Context



Cholera

Cholera has been a scourge to civilizations the world over since ancient times. According to the World Health Organization’s estimates, there are 3-5 million cholera cases and 100,000-120,000 deaths every year worldwide. Caused by the bacterial pathogen Vibrio cholerae, the disease has been responsible for seven global pandemics in recorded history, plus countless localized outbreaks (World Health Organization, 2014). These outbreaks are triggered by V. cholerae when present in water sources or food even at very small cell densities, and can have devastating effects, with mortality rates reaching up to an alarming 50% and causing death in a matter of hours if left untreated (Public Health Vigilance Group, 2011). The disease is most prevalent in low-income populations with inadequate health services and water management infrastructure (Public Health Vigilance Group, 2011). Although no cases have been confirmed in Colombia for a decade, some of the greatest risk factors are widespread across the country’s rural–and even urban–areas (Public Health Vigilance Group, 2011). Proof of this vulnerability is the impact generated by the arrival of the deadly El Tor V. cholerae strain in 1991, which caused 30,000 cholera cases in two years.

Due to the disease’s alarmingly quick onset upon infection and the fact that rapid access to medical care is often not available in affected areas, prevention is a key factor in combating cholera. Careful monitoring of water sources and food stocks in areas of potential contamination is vital, especially during outbreaks. In spite of this need, there currently is no cost-effective way of detecting V. cholerae easily in environmental samples (Wang et al., 2010). The most effective ways of detecting the pathogen are culturing environmental samples in selective enrichment media in the lab and real-time PCR, which require a lab, trained personnel, and enough time to grow cultures. Rapid detection systems such as immunomagnetic beads or DNA probe hybridization can be unspecific and are based on molecular techniques that can be expensive or difficult to use (Wang et al., 2010). Recent research in environmental cholera detection has focused on improving upon existing techniques, such as adapting immunochromatographic dipstick tests used for stool samples (Chakraborty et al., 2013). Although there have been interesting synthetic biology projects aimed at preventing V. cholerae infection by meddling with the pathogen’s quorum sensing mechanism (Duan & March, 2010), there have been no attempts to build an environmental cholera biosensor using synthetic biology to date.

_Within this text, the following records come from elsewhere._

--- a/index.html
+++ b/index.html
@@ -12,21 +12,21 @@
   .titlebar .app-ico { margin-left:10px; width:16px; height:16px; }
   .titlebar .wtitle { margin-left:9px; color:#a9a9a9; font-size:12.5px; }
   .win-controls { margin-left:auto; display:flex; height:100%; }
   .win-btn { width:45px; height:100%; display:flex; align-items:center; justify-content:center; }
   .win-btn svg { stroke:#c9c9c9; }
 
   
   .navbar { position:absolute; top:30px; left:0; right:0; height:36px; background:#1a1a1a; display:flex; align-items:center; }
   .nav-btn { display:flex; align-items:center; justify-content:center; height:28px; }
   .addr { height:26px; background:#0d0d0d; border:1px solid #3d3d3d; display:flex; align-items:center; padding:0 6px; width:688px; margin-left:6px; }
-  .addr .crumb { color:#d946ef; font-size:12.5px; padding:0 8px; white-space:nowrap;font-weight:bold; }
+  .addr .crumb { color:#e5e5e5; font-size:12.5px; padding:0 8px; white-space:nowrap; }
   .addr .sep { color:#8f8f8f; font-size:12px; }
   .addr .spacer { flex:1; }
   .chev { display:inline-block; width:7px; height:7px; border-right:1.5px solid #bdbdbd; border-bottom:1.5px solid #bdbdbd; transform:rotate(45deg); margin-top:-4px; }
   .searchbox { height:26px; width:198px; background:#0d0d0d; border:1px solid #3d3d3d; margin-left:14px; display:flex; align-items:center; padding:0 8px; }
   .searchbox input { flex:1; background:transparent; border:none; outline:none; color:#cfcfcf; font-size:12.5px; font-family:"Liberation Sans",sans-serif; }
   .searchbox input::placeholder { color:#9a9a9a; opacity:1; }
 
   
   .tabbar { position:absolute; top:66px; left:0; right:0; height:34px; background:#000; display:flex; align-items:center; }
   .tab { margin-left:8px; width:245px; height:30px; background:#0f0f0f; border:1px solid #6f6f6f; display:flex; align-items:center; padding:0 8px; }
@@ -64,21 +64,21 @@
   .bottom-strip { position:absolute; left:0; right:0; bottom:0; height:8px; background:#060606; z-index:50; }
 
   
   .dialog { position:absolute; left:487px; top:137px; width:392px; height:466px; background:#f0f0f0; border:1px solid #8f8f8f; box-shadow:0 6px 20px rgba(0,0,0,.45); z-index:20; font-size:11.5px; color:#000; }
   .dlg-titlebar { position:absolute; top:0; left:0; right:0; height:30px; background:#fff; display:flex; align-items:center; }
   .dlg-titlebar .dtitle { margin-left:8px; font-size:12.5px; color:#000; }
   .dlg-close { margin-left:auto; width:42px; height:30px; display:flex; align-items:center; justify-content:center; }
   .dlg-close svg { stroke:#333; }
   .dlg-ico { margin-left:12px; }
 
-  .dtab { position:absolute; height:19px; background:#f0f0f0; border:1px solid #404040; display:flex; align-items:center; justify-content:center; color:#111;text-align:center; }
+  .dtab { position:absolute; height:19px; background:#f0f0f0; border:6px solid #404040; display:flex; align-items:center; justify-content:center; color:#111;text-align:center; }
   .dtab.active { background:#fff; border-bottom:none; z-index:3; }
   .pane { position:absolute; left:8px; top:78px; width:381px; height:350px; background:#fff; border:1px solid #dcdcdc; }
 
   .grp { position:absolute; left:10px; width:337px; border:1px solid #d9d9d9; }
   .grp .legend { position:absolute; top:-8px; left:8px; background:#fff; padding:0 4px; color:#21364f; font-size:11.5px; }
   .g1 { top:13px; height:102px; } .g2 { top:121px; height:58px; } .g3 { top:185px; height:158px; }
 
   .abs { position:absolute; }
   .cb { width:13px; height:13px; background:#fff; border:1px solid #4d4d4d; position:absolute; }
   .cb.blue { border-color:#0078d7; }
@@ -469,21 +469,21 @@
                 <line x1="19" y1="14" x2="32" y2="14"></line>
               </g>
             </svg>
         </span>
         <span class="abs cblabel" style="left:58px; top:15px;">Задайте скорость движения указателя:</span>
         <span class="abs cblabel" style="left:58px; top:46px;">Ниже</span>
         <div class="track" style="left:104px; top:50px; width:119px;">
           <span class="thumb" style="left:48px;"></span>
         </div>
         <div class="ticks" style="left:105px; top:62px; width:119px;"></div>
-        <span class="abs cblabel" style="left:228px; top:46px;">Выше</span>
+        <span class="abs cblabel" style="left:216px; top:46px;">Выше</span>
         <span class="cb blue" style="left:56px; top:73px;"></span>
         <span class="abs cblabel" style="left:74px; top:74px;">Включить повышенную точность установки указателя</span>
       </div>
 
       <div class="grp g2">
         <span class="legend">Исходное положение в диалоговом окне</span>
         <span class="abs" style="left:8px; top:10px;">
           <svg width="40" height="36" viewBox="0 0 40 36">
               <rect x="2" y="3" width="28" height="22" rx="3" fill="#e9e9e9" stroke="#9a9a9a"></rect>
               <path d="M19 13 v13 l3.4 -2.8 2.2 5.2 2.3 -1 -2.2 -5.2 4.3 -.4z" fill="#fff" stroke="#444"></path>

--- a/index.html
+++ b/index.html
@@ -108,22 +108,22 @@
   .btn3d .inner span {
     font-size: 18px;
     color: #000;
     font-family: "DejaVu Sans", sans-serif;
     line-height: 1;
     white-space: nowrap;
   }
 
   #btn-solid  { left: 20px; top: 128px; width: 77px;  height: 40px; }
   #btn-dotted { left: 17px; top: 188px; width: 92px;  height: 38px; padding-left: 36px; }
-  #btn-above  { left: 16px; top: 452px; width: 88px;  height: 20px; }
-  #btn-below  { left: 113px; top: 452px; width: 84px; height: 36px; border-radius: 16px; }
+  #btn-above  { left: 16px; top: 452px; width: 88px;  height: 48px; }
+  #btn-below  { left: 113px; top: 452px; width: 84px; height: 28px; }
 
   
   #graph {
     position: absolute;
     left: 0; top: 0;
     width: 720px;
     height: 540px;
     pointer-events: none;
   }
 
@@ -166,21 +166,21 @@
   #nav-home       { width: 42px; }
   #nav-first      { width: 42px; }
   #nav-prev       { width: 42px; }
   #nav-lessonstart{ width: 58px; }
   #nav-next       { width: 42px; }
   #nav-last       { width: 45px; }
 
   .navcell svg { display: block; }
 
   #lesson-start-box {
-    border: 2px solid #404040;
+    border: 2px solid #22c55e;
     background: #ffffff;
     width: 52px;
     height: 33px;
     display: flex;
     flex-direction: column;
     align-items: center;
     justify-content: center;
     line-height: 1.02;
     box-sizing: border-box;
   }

In light of this, our project aims to use synthetic biology to develop a V. cholerae sensor using a new technique. Instead of trying to detect the cholerae toxin, specific sequences of nucleic acid, or antigens, we propose detecting V. cholerae Autoinducer 1 (CAI-1), the bacteria’s species-specific quorum sensing molecule. If we rewire V. cholerae’s own quorum sensing mechanism –used in nature to gauge population levels and regulate pathogenicity– in a harmless E. coli chassis, we can build a cheap and easy-to-use biosensor that gives a color output when it senses the pathogen. This prototype can serve as a proof-of-concept for future quorum sensing-based pathogen biosensors.